Pour que l’école ne deviennent pas Herculaneum

L’école doit être un sanctuaire. Invocation. Souhait. Incantation. Mais peut être funeste ambition.

Sanctuarisée, l’école devient de facto un objet sacré. Sacralisée, l’institution se mue en icône inviolable par le commun. La pureté s’impose comme permis d’entrer. L’infaillibilité se sous-entend comme une bulle pontificale. Bulle dans laquelle s’emprisonne l’école.

Un récent débat issu d’un article sur Rue89 en témoigne : concevoir l’école comme un templum, fait des enseignants des prêtres dont la parole serait inspirée par les muses tandis que celle des parents n’aurait que droit de cité. Mais pas de citer.

L’école ne doit pas être un sanctuaire. Certes, que les enfants puissent être protégés à tous égards est un souhait légitime. Il n’est pas question ici de faire de l’école une extension du domaine de la lutte.

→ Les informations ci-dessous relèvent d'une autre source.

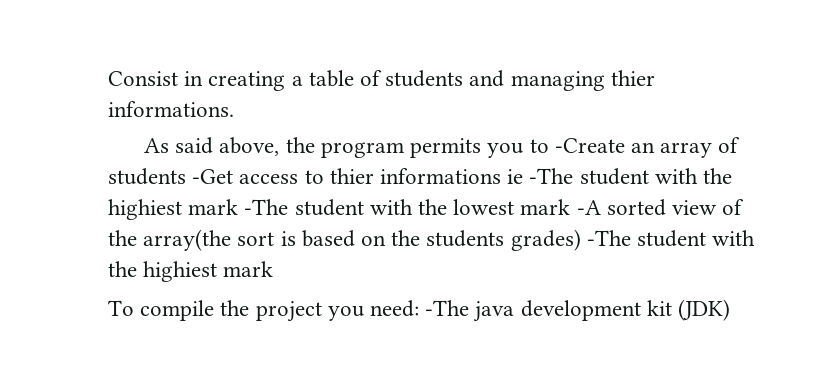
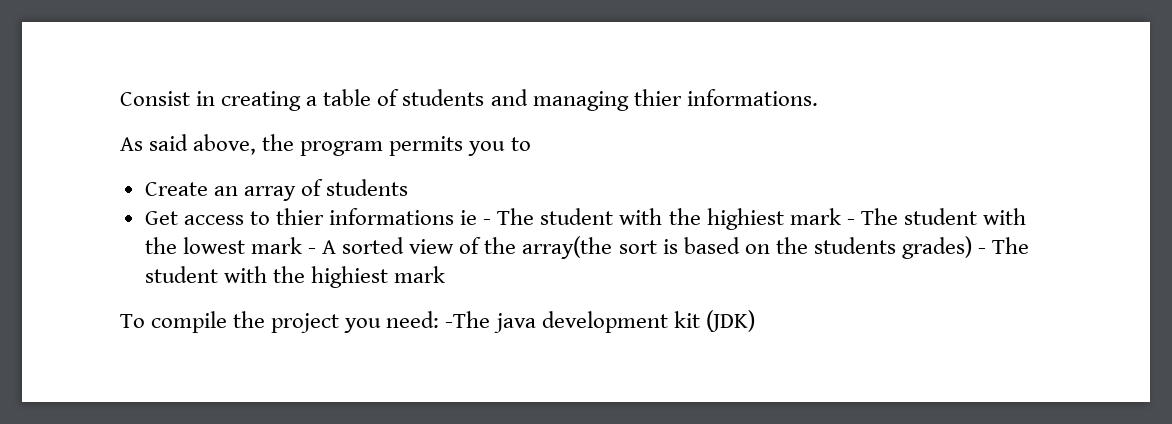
[554,138,625,153] -Create -> [144,182,208,196] // Create
[192,169,234,184] -Get -> [144,211,178,225] // Get
[529,168,733,185] [108,199,289,220] -The student with the highiest mark -The -> [483,208,898,230] - The student with the highiest mark - The
[576,200,601,215] -A -> [307,240,337,254] - A
[586,230,631,246] -The -> [978,237,1030,254] - The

Mais il s’agit de ne pas couper l’école du monde. À sanctifier, on rend l’objet inerte. Inamovible. Figé dans une temporalité fantasmée. Ne cherchons pas plus loin l’inertie quant aux propositions pédagogiques ou techniques. Freinet ne figure pas dans l’Ancien Testament. Steve Jobs et son iPad ne sont pas mentionnnés dans les canons. Dès lors, à quoi bon oser mettre en doute le Saint-office scolaire?

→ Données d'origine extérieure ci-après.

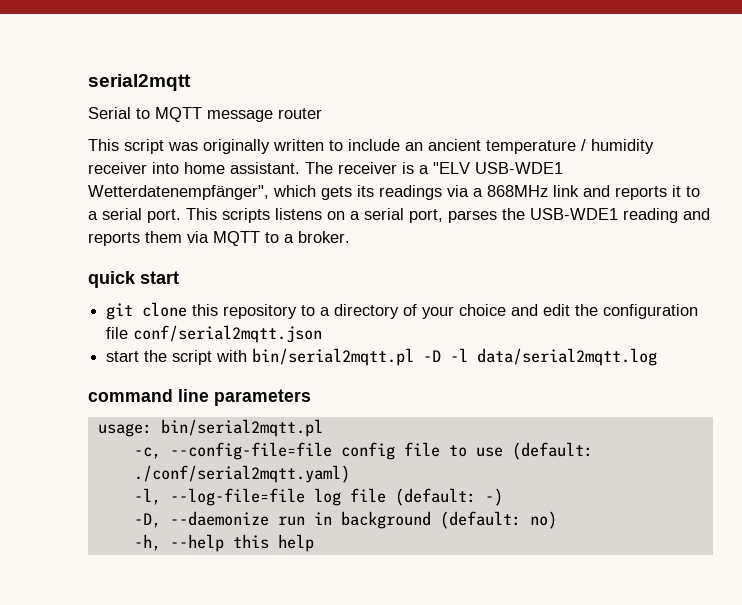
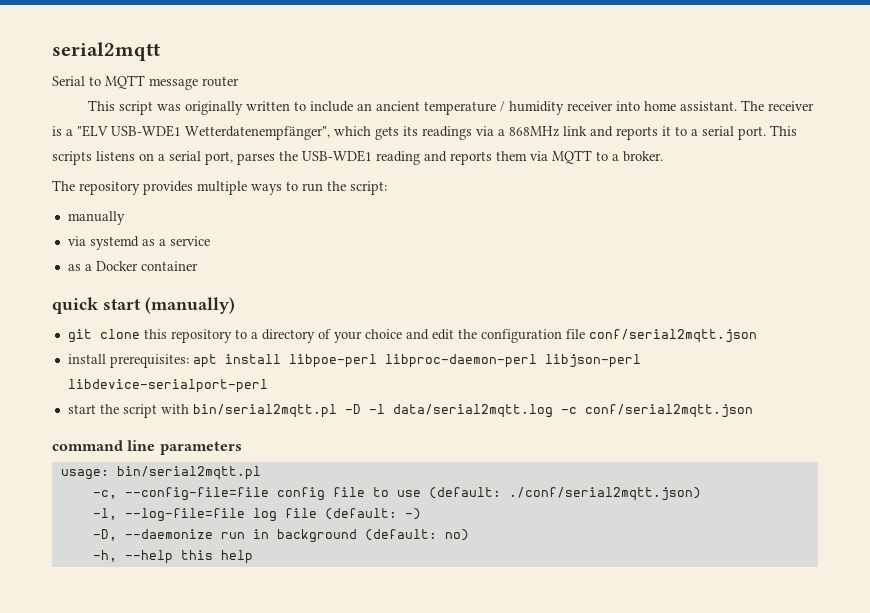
(350, 237) none -> [52,180,387,195] [67,211,125,225] [67,236,210,250] [67,261,198,271] // The repository provides multiple ways to run the script: // manually // via systemd as a service // as a Docker container
(179, 277) none -> [145,297,235,314] (manually)
(323, 334) none -> [67,354,641,368] [67,379,268,393] // install prerequisites: apt install libpoe-perl libproc-daemon-perl libjson-perl libdevice-serialport-perl
(658, 357) none -> [560,404,753,418] -c conf/serial2mqtt.json
[133,465,350,483] ./conf/serial2mqtt.yaml) -> [508,487,701,501] ./conf/serial2mqtt.json)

L’école ne pourra jamais être un sanctuaire. Car l’éducation n’est pas un monothéisme. La logique de sanctuaire suppose une attitude défensive. Que nul n’entre dans le domaine sans avoir commis ses ablutions comme autant de purges mémorielles, émotionnelles et personnelles. Que chacun d’ entre vous se range en ordre de prière dans ces classes intemporelles.

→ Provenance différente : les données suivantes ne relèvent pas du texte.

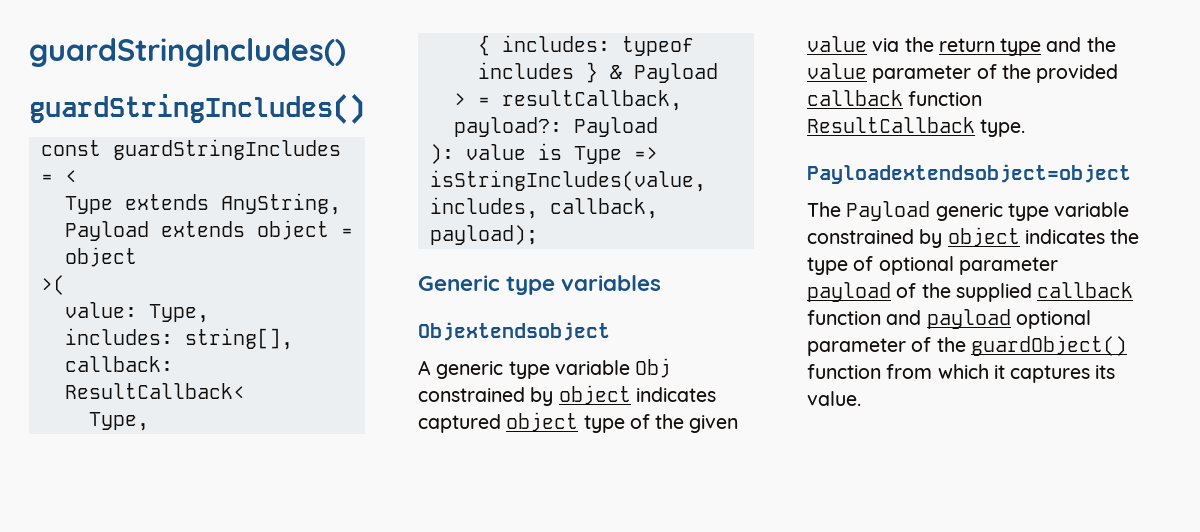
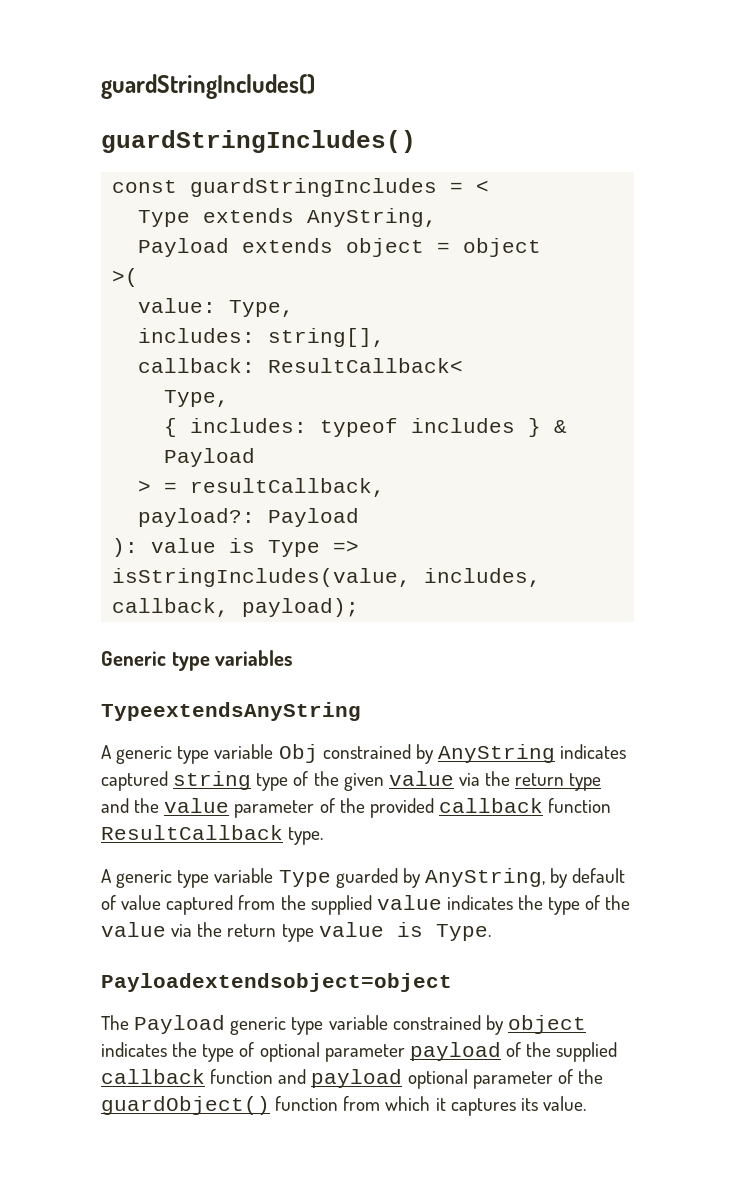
[418,322,610,341] Objextendsobject -> [101,702,361,721] TypeextendsAnyString
[558,385,631,405] object -> [437,744,555,763] AnyString
[506,412,579,432] object -> [173,771,252,790] string
(1026, 128) none -> [101,868,626,888] [101,895,631,915] [101,922,491,942] // A generic type variable Type guarded by AnyString, by default of value captured from the supplied value indicates the type of the value via the return type value is Type.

N’oublions pas combien les polythéismes portent en eux, de manière congénitale, la tolérance et l’acceptation. Trouver des points d’ancrage, intégrer l’autre sans le fondre dans une norme, dialoguer et s’ouvrir à l’exotisme. Autant de fondations pour une école. Qui si elle n’est pas sanctuaire clôt, n’en demeure pas moins une maison commune où chacun peut trouver une place pour le banquet.